Disadvantages of doing this:
It is not recommended to use a single public IP address for all three Edge service interfaces. Though this does save IP addresses, it requires different port numbers for each service.
Access Edge – 5061/TCP
Web Conferencing – 444/TCP
A/V Edge – 443/TCP
These might cause issues for remote users connecting externally from a n/w where their firewall doesn’t allow traffic over TCP 5061 port. Having three unique IP addresses will help us in easily doing packet filtering to identify and resolve the issues.
Hardware load balancing using public IP Address:
Load balancing is only needed for old OCS clients and xmpp, but it works fine if both edge servers are up. From Lync 2010 Microsoft does not recommend to load balance Edge services from the internet.
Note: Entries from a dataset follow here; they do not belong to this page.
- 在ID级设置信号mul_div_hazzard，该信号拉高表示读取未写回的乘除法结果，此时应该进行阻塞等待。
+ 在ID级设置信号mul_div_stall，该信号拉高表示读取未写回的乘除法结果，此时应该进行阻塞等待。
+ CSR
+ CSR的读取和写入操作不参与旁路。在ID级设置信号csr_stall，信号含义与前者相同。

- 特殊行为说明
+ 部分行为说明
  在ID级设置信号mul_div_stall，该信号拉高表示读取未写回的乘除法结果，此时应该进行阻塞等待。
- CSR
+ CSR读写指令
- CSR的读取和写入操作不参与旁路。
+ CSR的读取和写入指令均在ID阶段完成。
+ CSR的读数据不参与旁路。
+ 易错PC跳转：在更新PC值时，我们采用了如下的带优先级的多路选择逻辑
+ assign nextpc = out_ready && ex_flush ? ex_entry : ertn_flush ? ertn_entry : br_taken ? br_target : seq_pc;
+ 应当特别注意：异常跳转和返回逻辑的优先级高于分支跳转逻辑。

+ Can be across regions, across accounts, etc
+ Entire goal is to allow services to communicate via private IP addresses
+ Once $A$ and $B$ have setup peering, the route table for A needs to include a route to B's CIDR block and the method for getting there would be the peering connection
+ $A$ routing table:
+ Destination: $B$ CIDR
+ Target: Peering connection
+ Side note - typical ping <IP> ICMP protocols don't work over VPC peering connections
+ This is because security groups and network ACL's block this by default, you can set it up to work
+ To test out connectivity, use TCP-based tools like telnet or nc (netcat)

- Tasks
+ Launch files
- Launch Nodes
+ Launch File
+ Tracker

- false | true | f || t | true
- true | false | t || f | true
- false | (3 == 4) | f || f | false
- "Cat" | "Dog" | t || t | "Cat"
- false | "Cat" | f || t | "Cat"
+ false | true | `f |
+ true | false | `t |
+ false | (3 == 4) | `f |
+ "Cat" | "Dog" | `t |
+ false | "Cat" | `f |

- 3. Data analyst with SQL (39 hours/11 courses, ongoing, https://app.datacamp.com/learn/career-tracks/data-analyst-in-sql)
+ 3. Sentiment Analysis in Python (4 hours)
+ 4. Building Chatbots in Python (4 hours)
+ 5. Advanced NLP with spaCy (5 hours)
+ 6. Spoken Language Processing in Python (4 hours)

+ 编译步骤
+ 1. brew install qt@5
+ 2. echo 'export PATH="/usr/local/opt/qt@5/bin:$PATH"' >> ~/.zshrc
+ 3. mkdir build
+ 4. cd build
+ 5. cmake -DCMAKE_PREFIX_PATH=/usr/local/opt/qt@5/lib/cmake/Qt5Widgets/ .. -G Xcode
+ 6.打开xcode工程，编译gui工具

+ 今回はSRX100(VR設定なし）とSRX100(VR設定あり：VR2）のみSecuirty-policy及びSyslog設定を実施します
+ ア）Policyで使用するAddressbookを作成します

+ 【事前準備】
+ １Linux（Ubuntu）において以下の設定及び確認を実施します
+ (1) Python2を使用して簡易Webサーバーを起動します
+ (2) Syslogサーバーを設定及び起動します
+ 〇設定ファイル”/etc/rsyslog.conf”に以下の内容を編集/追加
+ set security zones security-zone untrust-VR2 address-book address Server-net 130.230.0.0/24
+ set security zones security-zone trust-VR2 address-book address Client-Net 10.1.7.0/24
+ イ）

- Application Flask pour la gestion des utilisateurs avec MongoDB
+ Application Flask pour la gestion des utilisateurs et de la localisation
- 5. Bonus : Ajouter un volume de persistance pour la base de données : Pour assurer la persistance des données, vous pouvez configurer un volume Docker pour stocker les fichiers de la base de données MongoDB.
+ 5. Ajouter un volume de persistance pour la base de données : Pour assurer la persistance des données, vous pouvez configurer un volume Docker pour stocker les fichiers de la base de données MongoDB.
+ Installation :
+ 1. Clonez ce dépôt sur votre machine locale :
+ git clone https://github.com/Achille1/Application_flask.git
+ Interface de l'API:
We are creating a virtual IP address for each service that edge serves (Access, WebConferencing, A/V) on the load balancer like F5, KEMP, etc. Behind these Virtual IPs we need to add the edge servers associated with the services. The main benefit of this is failure detection rate is quicker since it detects the failure from the server side.
Disadvantages:
1) The A/V services will not see the client’s true IP (for example, in a peer to peer audio call for a user connected from external to internal)
2) Few challenges in configuring the outbound client connections going from the edge to internet (Routing & SNAT)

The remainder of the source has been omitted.